***** RECORDS SUPPLIED
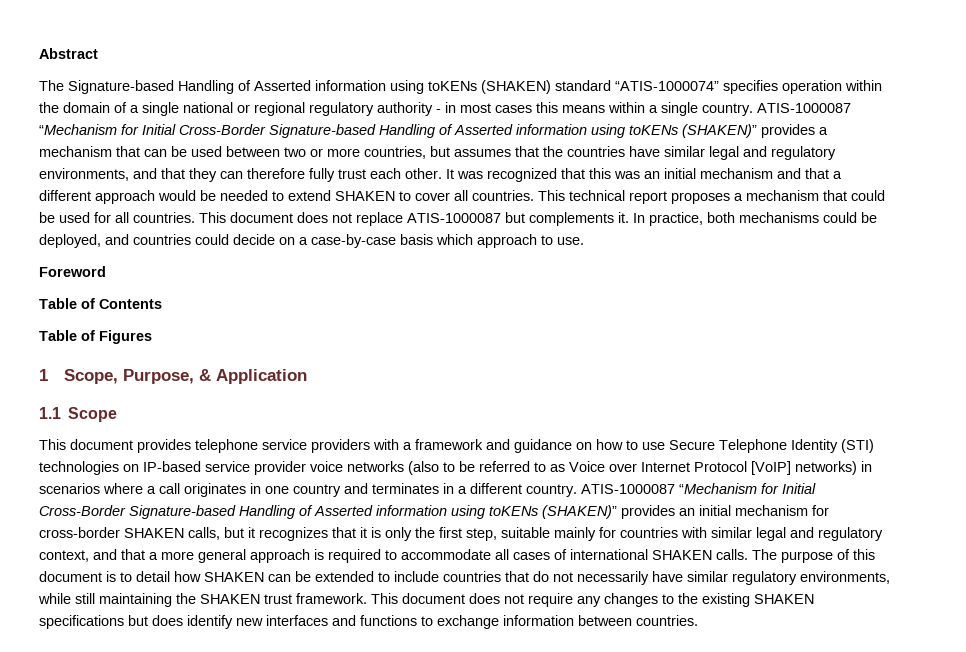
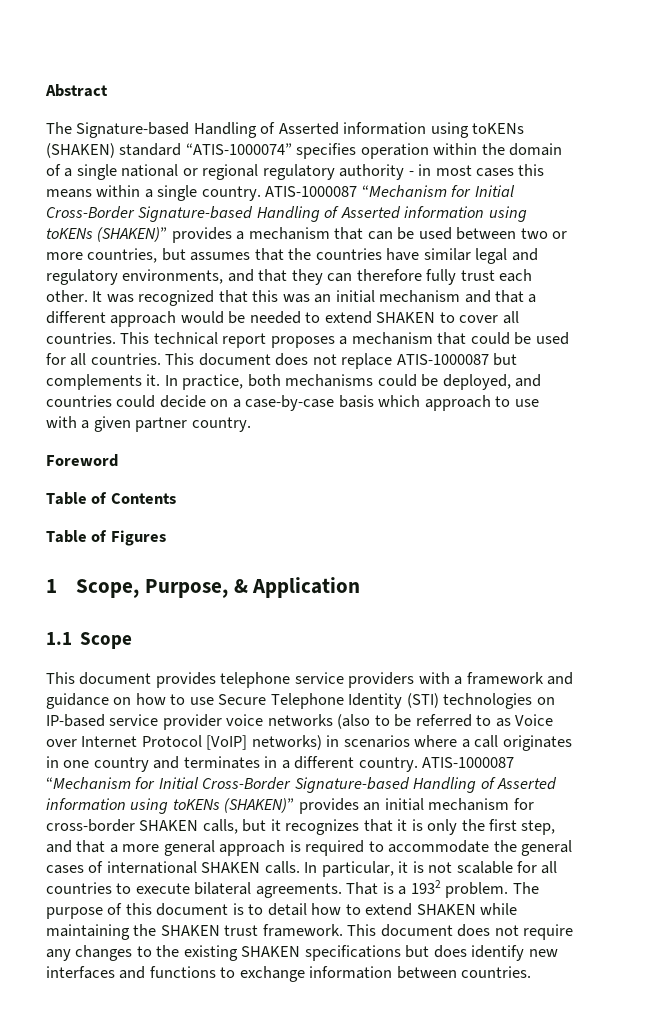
- In practice, both mechanisms could be deployed, and countries could decide on a case-by-case basis which approach to use.
+ In practice, both mechanisms could be deployed, and countries could decide on a case-by-case basis which approach to use with a given partner country.
- ATIS-1000087 “Mechanism for Initial Cross-Border Signature-based Handling of Asserted information using toKENs (SHAKEN)” provides an initial mechanism for cross-border SHAKEN calls, but it recognizes that it is only the first step, suitable mainly for countries with similar legal and regulatory context, and that a more general approach is required to accommodate all cases of international SHAKEN calls.
+ ATIS-1000087 “Mechanism for Initial Cross-Border Signature-based Handling of Asserted information using toKENs (SHAKEN)” provides an initial mechanism for cross-border SHAKEN calls, but it recognizes that it is only the first step, and that a more general approach is required to accommodate the general cases of international SHAKEN calls.
+ In particular, it is not scalable for all countries to execute bilateral agreements. That is a 1932 problem.
- The purpose of this document is to detail how SHAKEN can be extended to include countries that do not necessarily have similar regulatory environments, while still maintaining the SHAKEN trust framework.
+ The purpose of this document is to detail how to extend SHAKEN while maintaining the SHAKEN trust framework.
**********
ACTIVITY
Please copy the lines above from the line with "given partner country." up to and including the line with "general cases of international SHAKEN calls.", exactly as written and with nothing else.

RESPONSE AREA
+ In practice, both mechanisms could be deployed, and countries could decide on a case-by-case basis which approach to use with a given partner country.
- ATIS-1000087 “Mechanism for Initial Cross-Border Signature-based Handling of Asserted information using toKENs (SHAKEN)” provides an initial mechanism for cross-border SHAKEN calls, but it recognizes that it is only the first step, suitable mainly for countries with similar legal and regulatory context, and that a more general approach is required to accommodate all cases of international SHAKEN calls.
+ ATIS-1000087 “Mechanism for Initial Cross-Border Signature-based Handling of Asserted information using toKENs (SHAKEN)” provides an initial mechanism for cross-border SHAKEN calls, but it recognizes that it is only the first step, and that a more general approach is required to accommodate the general cases of international SHAKEN calls.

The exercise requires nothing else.